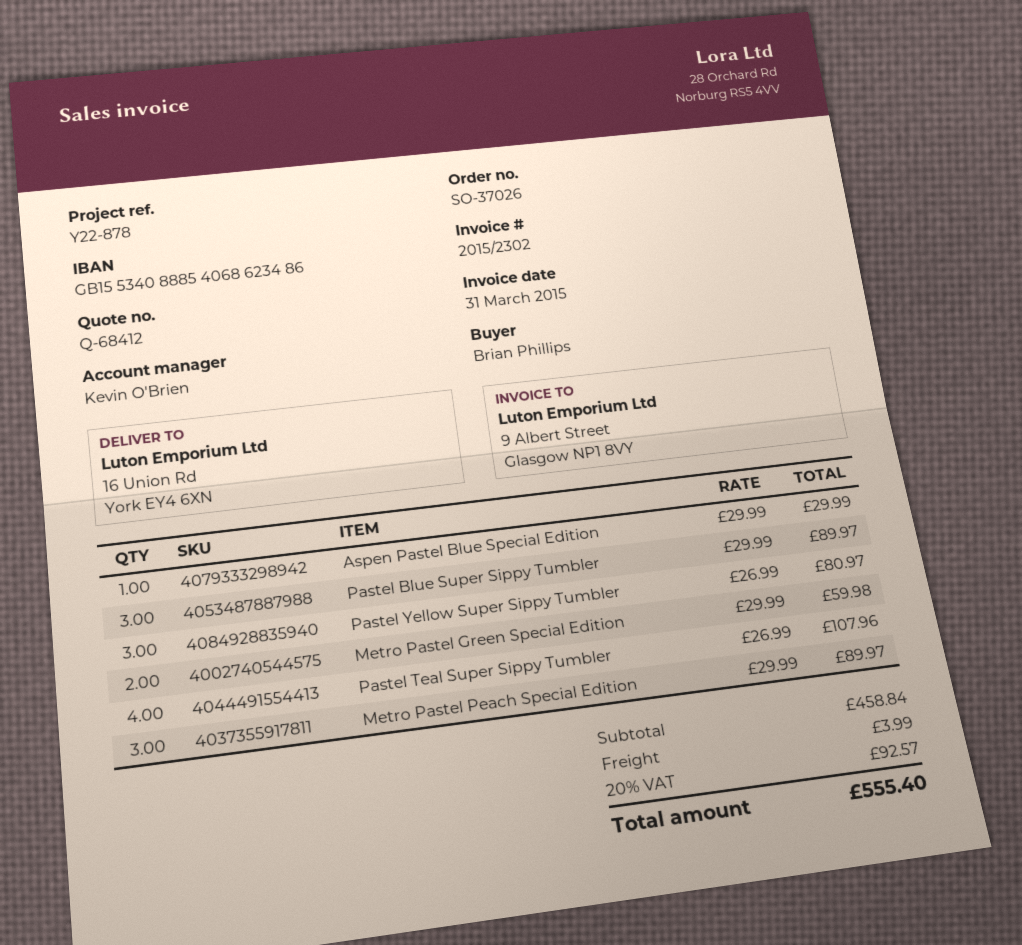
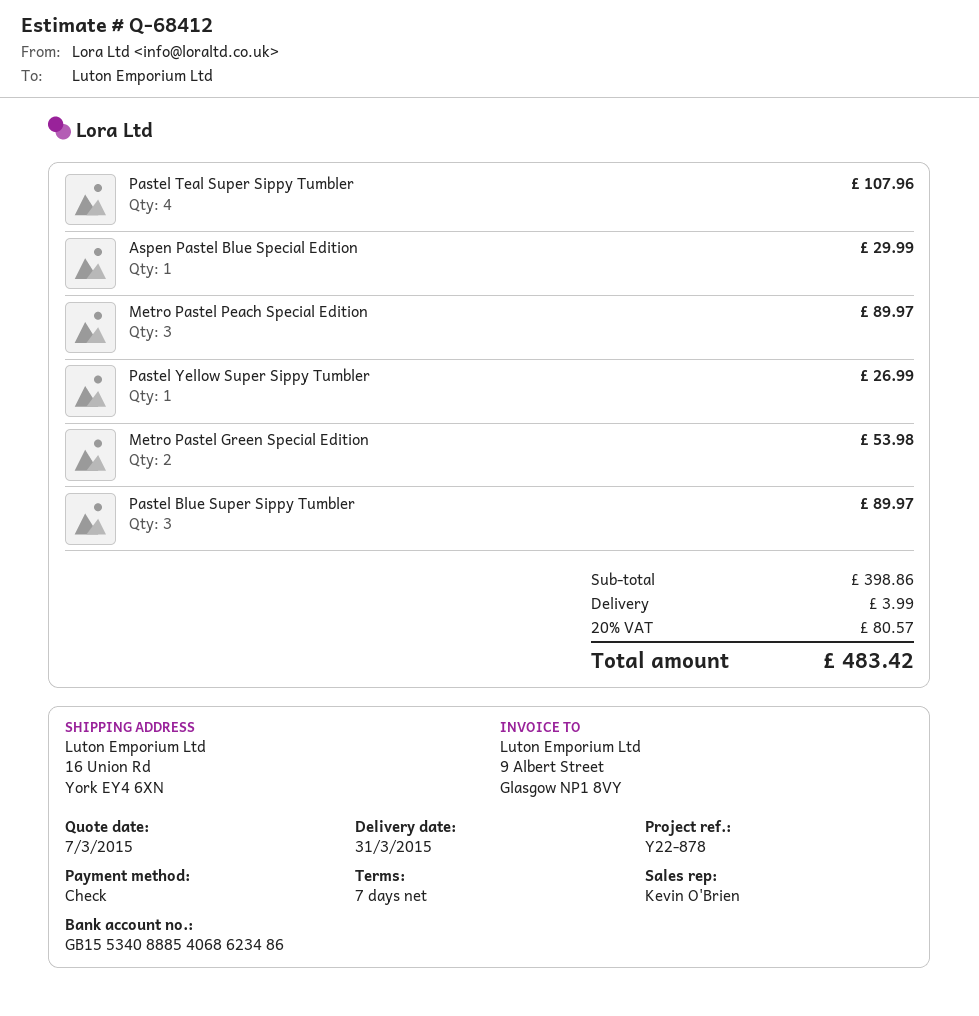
Pastel Yellow Super Sippy Tumbler: 3 for 80.97 -> 1 for 26.99
Metro Pastel Green Special Edition: 2 for 59.98 -> 2 for 53.98
subtotal: 458.84 -> 398.86
tax: 20% = 92.57 -> 20% = 80.57
total: 555.40 -> 483.42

----------

* [Work instruction]:
Collect the lines of the data that carry the word "Pastel".

* [Exercise output]:
Pastel Yellow Super Sippy Tumbler: 3 for 80.97 -> 1 for 26.99
Metro Pastel Green Special Edition: 2 for 59.98 -> 2 for 53.98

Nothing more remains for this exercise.